Before completely removing the above rows with invalid registration years, we first count the number of listings with cars outside the 1900-2016 interval to give us an idea of how much data/information we would be losing.

In [None]:
(~autos["registration_year"].between(1900,2016)).sum() / autos.shape[0]

Thus, removing rows of data where registration date is outside the 1900-2016 interval results in a loss of only *3.9%* of our dataset, which isn't too much.  We proceed to do so below and look at the resulting distribution.

In [None]:
# Retain rows where `registration_year` is within the interval 1900-2016
autos = autos[autos["registration_year"].between(1900,2016)]

# Generate resulting frequency distribution (percentage and top 10 only)
autos["registration_year"].value_counts(normalize=True).head(15)

The majority of used cars were registered between 1997 and 2011, which seems reasonable given that both the mean and average registration years is 2004 (from a previous cell).

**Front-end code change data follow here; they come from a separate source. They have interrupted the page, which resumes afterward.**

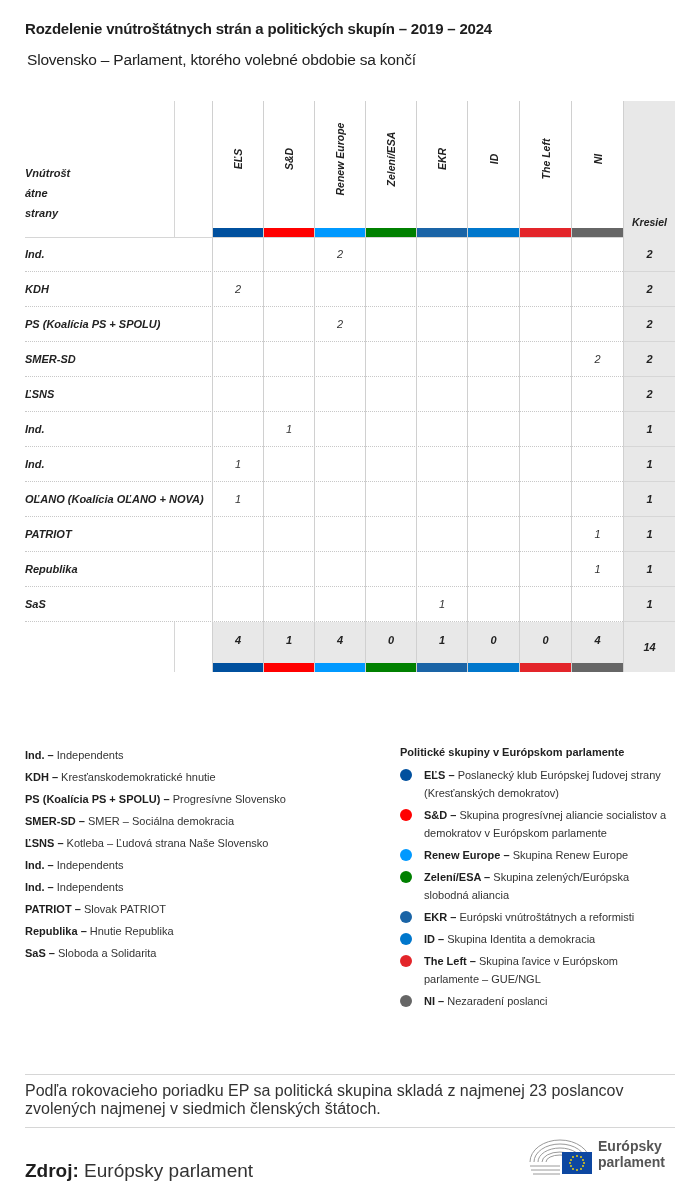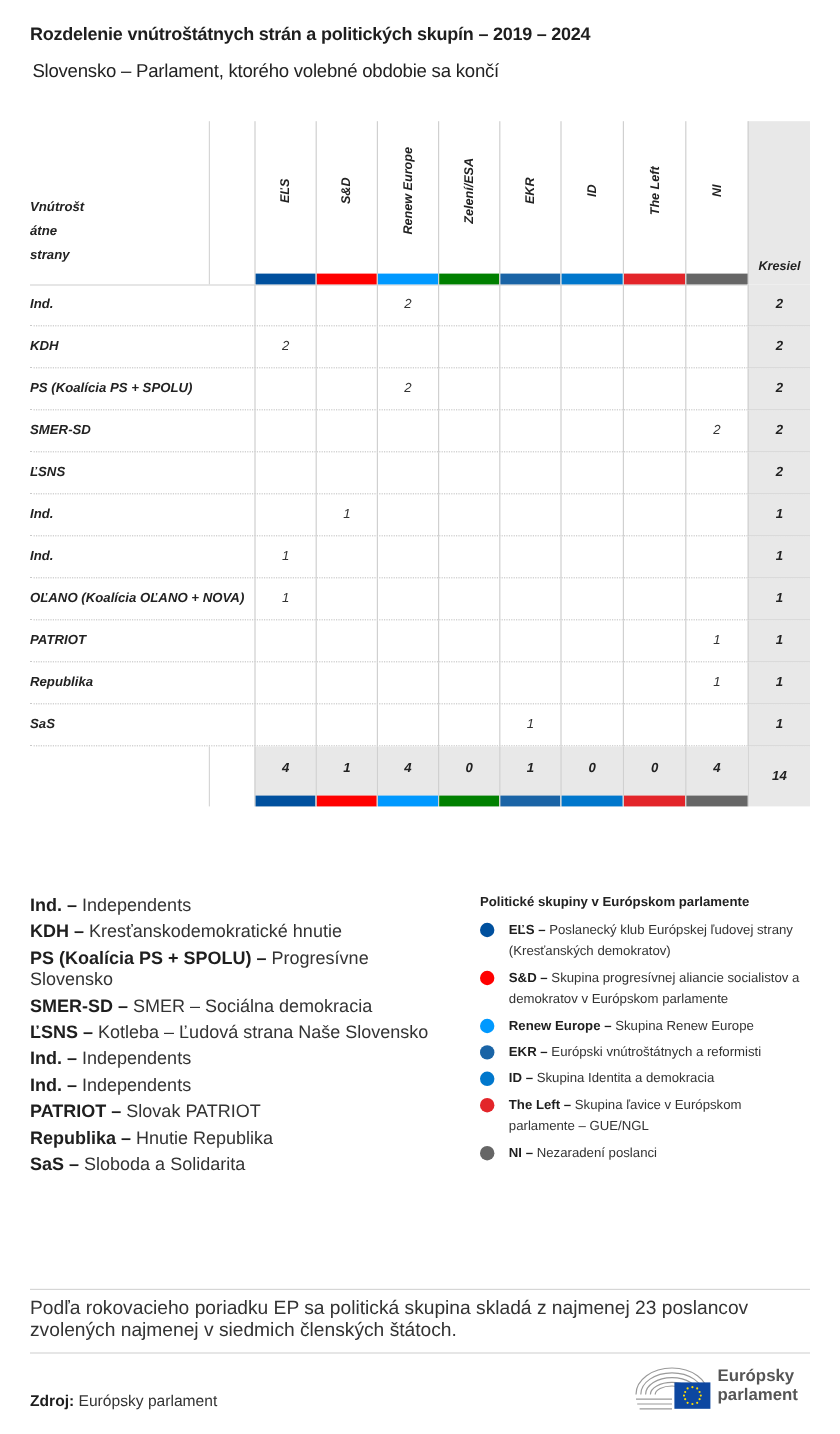--- a/index.html
+++ b/index.html
@@ -36,7 +36,7 @@
   
   .leg-left { position: absolute; left: 25px; top: 746px; width: 350px; }
   .leg-left h3 { font-family: "DejaVu Sans Mono", monospace; font-size: 12px; font-weight: bold; color: #222; margin-bottom: 6px; }
-  .leg-left .item { font-size: 15px; line-height: 18px; margin-bottom: 4px; color: #333; }
+  .leg-left .item { font-size: 11px; line-height: 18px; margin-bottom: 4px; color: #333; }
   .leg-left .item b { color: #1e1e1e; }
 
   .leg-right { position: absolute; left: 400px; top: 746px; width: 270px; }

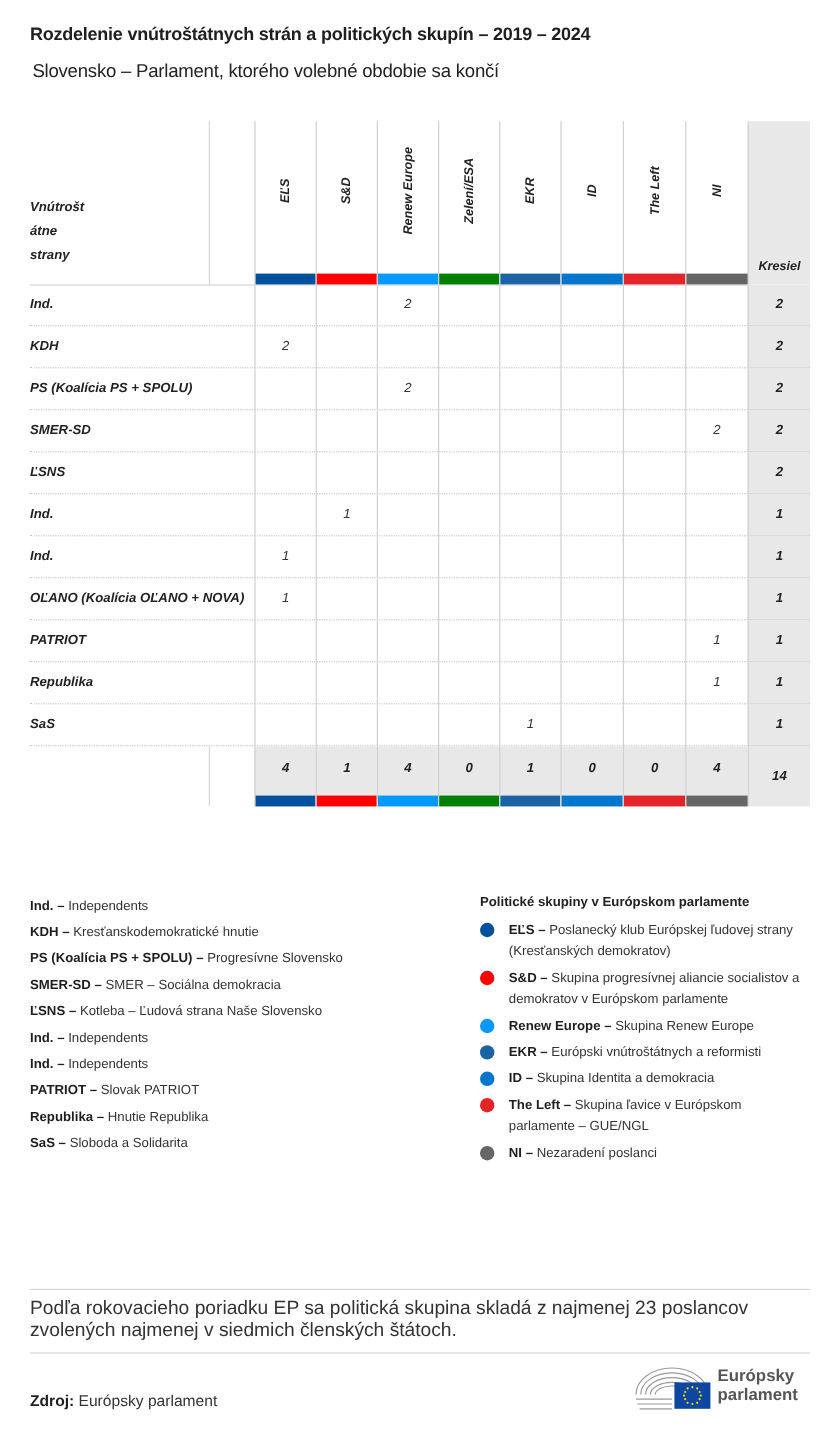--- a/index.html
+++ b/index.html
@@ -297,6 +297,7 @@
       <div class="item"><span class="dot" style="background:#00509e"></span><b>EĽS</b><b> – </b><span>Poslanecký klub Európskej ľudovej strany (Kresťanských demokratov)</span></div>
       <div class="item"><span class="dot" style="background:#ff0000"></span><b>S&amp;D</b><b> – </b><span>Skupina progresívnej aliancie socialistov a demokratov v Európskom parlamente</span></div>
       <div class="item"><span class="dot" style="background:#0099ff"></span><b>Renew Europe</b><b> – </b><span>Skupina Renew Europe</span></div>
+      <div class="item"><span class="dot" style="background:#008000"></span><b>Zelení/ESA</b><b> – </b><span>Skupina zelených/Európska slobodná aliancia</span></div>
       <div class="item"><span class="dot" style="background:#1a64a6"></span><b>EKR</b><b> – </b><span>Európski vnútroštátnych a reformisti</span></div>
       <div class="item"><span class="dot" style="background:#0077cc"></span><b>ID</b><b> – </b><span>Skupina Identita a demokracia</span></div>
       <div class="item"><span class="dot" style="background:#e3252a"></span><b>The Left</b><b> – </b><span>Skupina ľavice v Európskom parlamente – GUE/NGL</span></div>

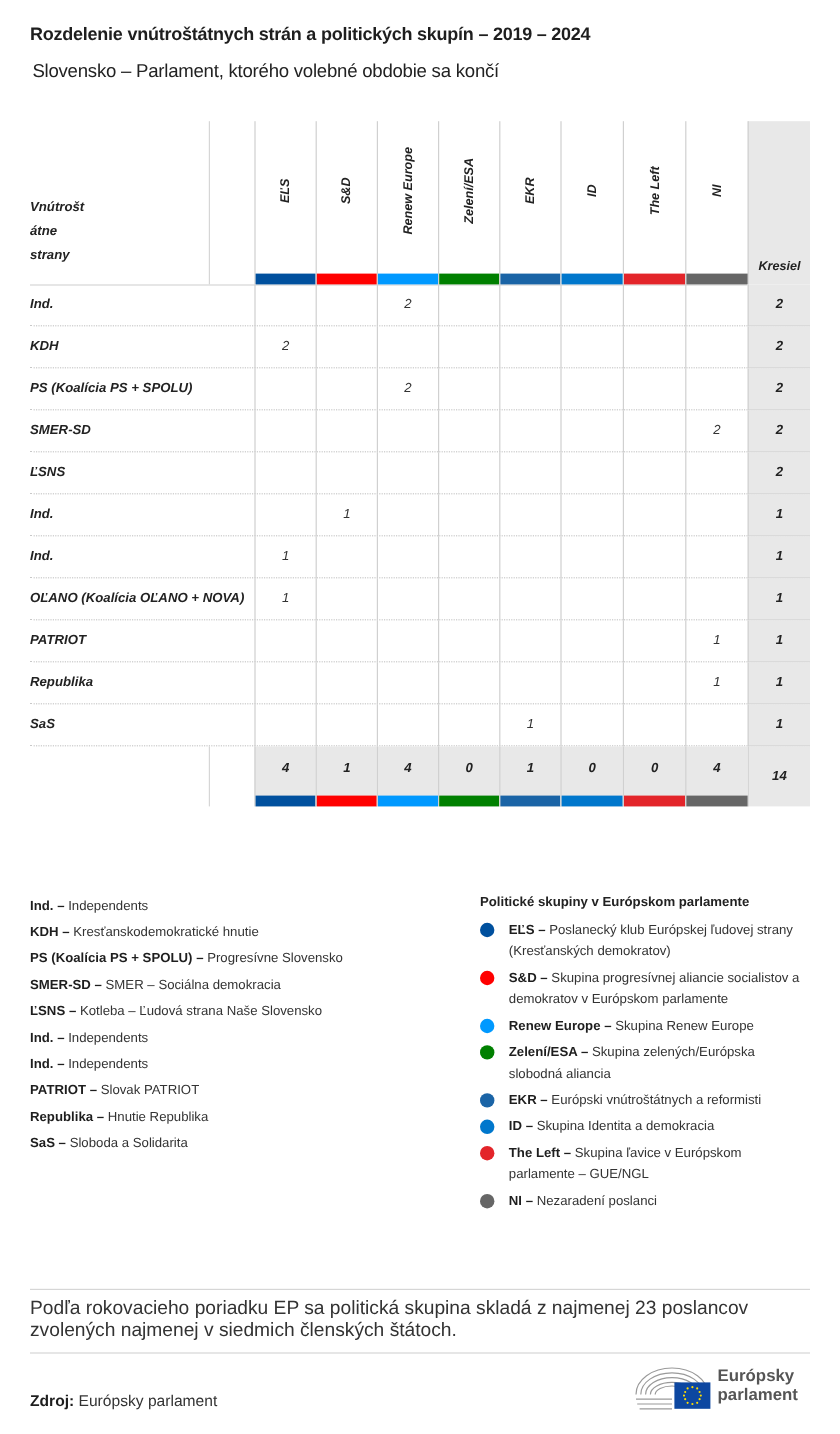--- a/index.html
+++ b/index.html
@@ -47,7 +47,7 @@
 
   .divider { position: absolute; left: 25px; width: 650px; height: 1px; background: #d6d6d6; }
   .note { position: absolute; left: 25px; top: 1082px; width: 650px; font-size: 16px; line-height: 18px; color: #333; }
-  .source { position: absolute; left: 25px; top: 1160px; font-size: 13px; color: #333; }
+  .source { position: absolute; left: 25px; top: 1160px; font-size: 19px; color: #333; }
   .source b { color: #1e1e1e; }
 
   .logo { position: absolute; left: 528px; top: 1134px; width: 150px; height: 42px; }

## Exploring the Brands Column

Next, we explore the unique car brands values (i.e. the `brand` column) in our used car listings dataset.

In [None]:
# Generate frequency distribution (percentage) of all unique car brands
autos["brand"].value_counts(normalize=True)

We can see that German manufacturers make up more than half of the listings, which makes sense since we pulled data from a German used car website.  Also note that there are many brands that make up a very small portion of the data (less than 3%), which may not be credible.  

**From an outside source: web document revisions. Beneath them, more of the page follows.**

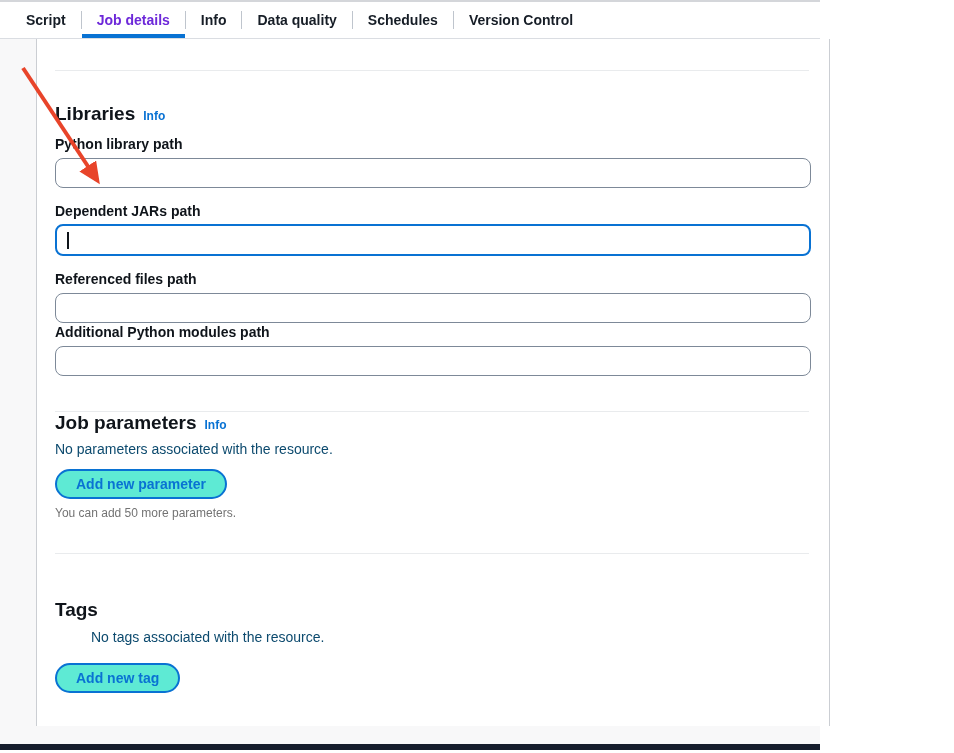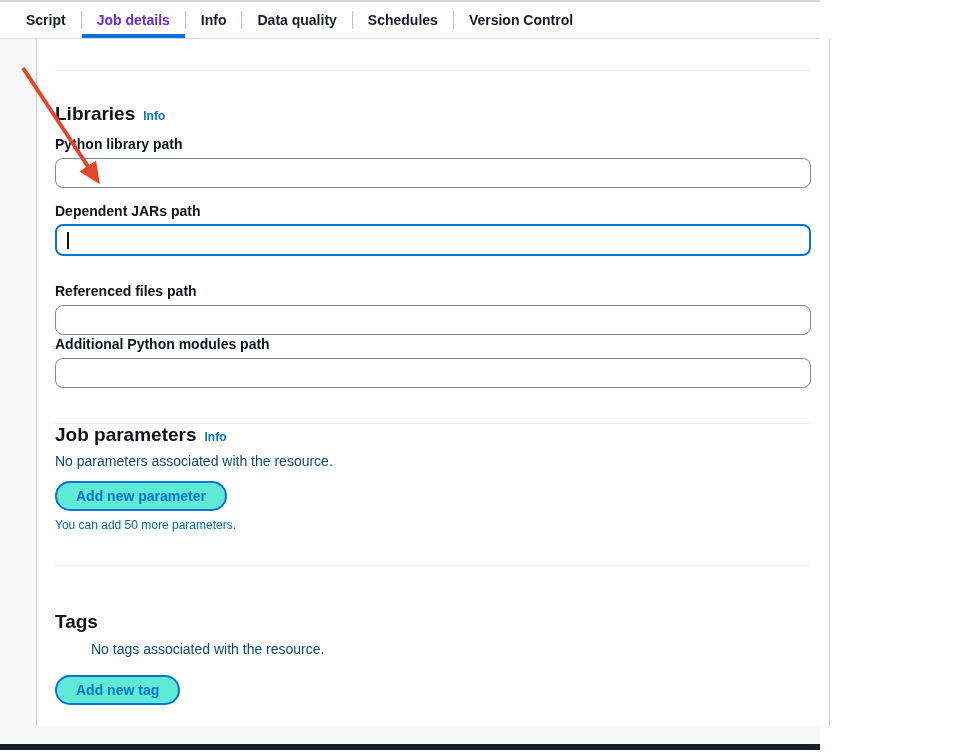--- a/index.html
+++ b/index.html
@@ -37,7 +37,7 @@
   .field-label { display:block; font-size:14px; line-height:18px; font-weight:bold; color:#0f141a; }
   #flabel-0 { margin-top:8px; }
   #flabel-1 { margin-top:14px; }
-  #flabel-2 { margin-top:26px; }
+  #flabel-2 { margin-top:14px; }
   #flabel-3 { }
 
   .input-wrap { position:relative; }

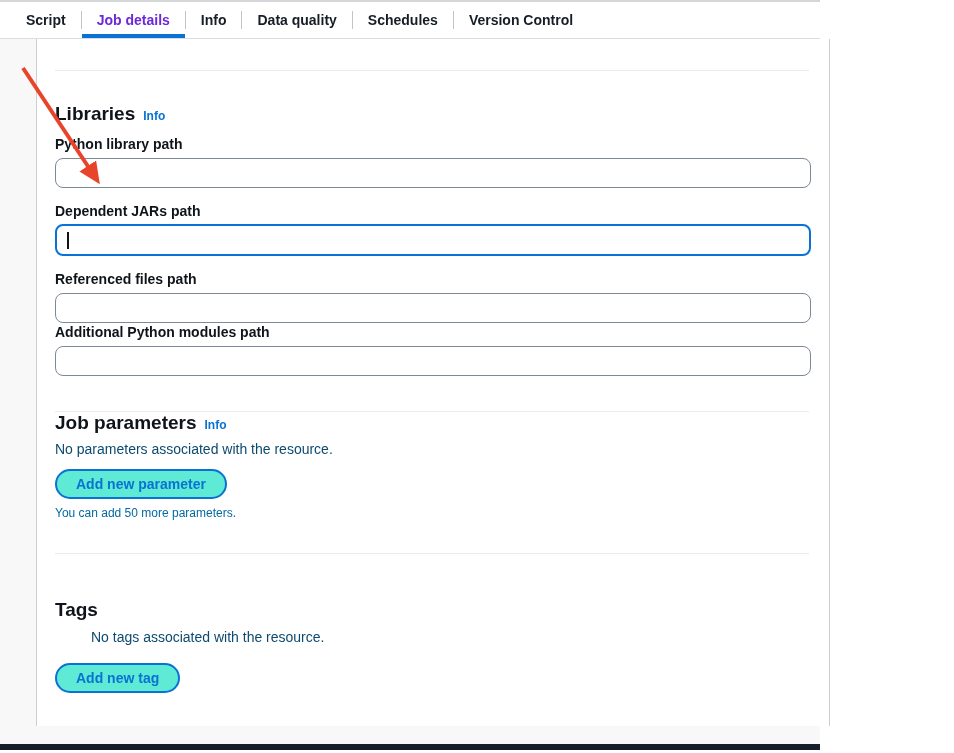--- a/index.html
+++ b/index.html
@@ -55,7 +55,7 @@
   .empty-text { font-size:14px; line-height:16px; color:#0c4a6e; }
   #jobparams-empty { margin-top:5px; }
   #tags-empty      { margin-top:8px;margin-left:36px; }
-  .helper-text { font-size:12px; line-height:16px; color:#0369a1; }
+  .helper-text { font-size:12px; line-height:16px; color:#737373; }
   #jobparams-helper { margin-top:6px; }
 
   .pill-btn { display:inline-block; height:30px; padding:0 19px; background:#5eead4;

For our analysis of brands, we will limit ourselves to the listings that have more than 4% representation.

In [None]:
# Resulting frequency distribution (percentage) of brands that make up more than 4% of data
autos["brand"].value_counts(normalize=True).loc[lambda x : x > .04]

In [None]:
# Created limited brands dataset
brand_counts = autos["brand"].value_counts(normalize=True)

# Store limited brands/labels in a list/array for access in next cell
brand_limit = brand_counts[brand_counts > .04].index

We now calculate the average price per common brand (and store it) for analysis.

In [None]:
# Create dictionary and loop through common brands to calculate average price, then store back
brand_mean_price = {}

for brand in brand_limit:
    autos_brand = autos[autos["brand"] == brand]
    avg_brand = autos_brand["price"].mean()
    brand_mean_price[brand] = int(avg_brand)

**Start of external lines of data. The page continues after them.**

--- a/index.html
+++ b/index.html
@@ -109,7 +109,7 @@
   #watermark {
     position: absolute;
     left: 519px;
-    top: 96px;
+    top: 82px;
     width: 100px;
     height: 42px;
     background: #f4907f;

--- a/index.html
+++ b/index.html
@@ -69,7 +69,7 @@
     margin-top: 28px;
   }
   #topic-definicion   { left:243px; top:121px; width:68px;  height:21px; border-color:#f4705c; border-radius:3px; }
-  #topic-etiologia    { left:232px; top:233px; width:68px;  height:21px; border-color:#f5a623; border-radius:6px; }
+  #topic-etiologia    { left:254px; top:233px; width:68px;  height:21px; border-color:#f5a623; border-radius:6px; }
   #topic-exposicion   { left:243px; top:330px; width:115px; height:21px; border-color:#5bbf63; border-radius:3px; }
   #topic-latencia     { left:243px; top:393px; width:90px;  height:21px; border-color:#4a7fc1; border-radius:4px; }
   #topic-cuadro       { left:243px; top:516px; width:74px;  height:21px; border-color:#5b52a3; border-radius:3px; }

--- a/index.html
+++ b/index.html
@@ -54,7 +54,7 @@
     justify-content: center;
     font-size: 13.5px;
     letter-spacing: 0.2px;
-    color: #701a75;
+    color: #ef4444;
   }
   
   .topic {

# Show resulting average price by brand
brand_mean_price

Audi is the most expensive used car brand (averaging ~\\$9k), followed closely by Mercedes Benz and BMW (averaging ~\\$9k and ~\\$8k respective).  Opel and Renault are the cheapest averaging around \\$3k.  Volkswagen is in the middle with an average list price of ~\\$5k.  

To see if there is a potential correlation between price and kilometers logged, we calculate the average kilometers logged for each of the same common brands next.

In [None]:
# Create dictionary and loop through common brands to calculate average kilometers, then store back
brand_mean_km = {}

for brand in brand_limit:
    autos_brand = autos[autos["brand"] == brand]
    avg_brand = autos_brand["odometer_km"].mean()
    brand_mean_km[brand] = int(avg_brand)

# Show resulting average kilometers by brand
brand_mean_km

We convert dictionaries (of mean price and mean km) to pandas series, combine information of (two) pandas series into single pandas dataframe, and name columns in order to display nicely in one table.

In [None]:
# Convert dictionaries (created in prior cells) to pandas series (via constructor)
bmp_series = pd.Series(brand_mean_price)
bmk_series = pd.Series(brand_mean_km)

# Combine series objects into single pandas dataframe (via constructor) for easy display
brand_means = pd.DataFrame(bmp_series, columns=['mean_price'])
brand_means["mean_km"] = bmk_series

brand_means

Based on the table above that shows the average price and average kilometers per common used car brand, we can see that the price does not seem to vary by kilometers logged.  All common used car brands have around the same average kilometers, but the prices vary more significantly.